Thanks again for your guidance, this is a great improvement in the quality of our articles. Answers see below:

1. Regarding the effects of soluble epoxide hydrolase on the kidney, how does it change with renal protective drugs such as ARBs, steroids, and SGLT2 inhibitors? If you have analyzed whether the effects of soluble epoxide hydrolase on podocytes differ when these renal protective drugs are administered in this study, please show us.

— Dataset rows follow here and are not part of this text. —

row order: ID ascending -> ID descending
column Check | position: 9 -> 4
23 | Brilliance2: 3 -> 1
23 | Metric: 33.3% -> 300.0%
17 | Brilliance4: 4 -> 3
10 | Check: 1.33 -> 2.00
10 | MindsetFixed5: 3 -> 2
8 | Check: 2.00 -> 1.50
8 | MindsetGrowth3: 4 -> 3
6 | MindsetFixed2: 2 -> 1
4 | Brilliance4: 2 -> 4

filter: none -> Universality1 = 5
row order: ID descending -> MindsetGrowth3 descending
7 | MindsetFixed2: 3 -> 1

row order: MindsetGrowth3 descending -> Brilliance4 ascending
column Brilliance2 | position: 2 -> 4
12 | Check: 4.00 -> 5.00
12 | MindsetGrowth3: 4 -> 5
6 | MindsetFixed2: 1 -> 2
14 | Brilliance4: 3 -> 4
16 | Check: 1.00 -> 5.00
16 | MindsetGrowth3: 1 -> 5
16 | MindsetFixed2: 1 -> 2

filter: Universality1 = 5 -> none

Our Answer: The question you raised is very meaningful and worth exploring. However, in this article, we included patients whose clinical indicators and kidney tissue were collected at the time of diagnosis, which is equivalent to baseline data. Therefore, we only investigated the sEH expression in patients with primary glomerular diseases who have not received renal protective medications. In the future, it is worth to explore the effects of renal protective drugs on soluble epoxide hydrolase expression, as well as whether the effects of soluble epoxide hydrolase on podocytes differ when these renal protective drugs are administered.

2. I think there is data evaluating soluble epoxide hydrolase in serum from cohort studies, etc. I think it would be better to show the data from clinical studies and discuss the differences with this study in more detail.

Our Answer: These days, we have consulted relevant literature and found that there are almost no clinical studies measured the sEH level in serum and explored its relationship associated with kidney diseases. Most studies measure the sEH content in tissues. But there are also a few studies that measure the serum sEH content after applying SEH inhibitors to reflect the drug's effect. However, those studies are very different from the scientific objectives discussed in this article, so it is not appropriate to include them in the discussion of this article. So we have not yet added the contents of data evaluating soluble epoxide hydrolase in serum from cohort studies. We would like to asking for your advice again. If you think that it is not necessary to discuss the role of sEH in serum, then we will not add any relevant content. If you feel it is necessary, we will further search for literature and collect relevant results to add in the part of discussion. Thank you again for your suggestions.

Round 2

Reviewer 1 Report

Comments and Suggestions for Authors

The authors have provided sufficient and well-reasoned responses to most of the comments.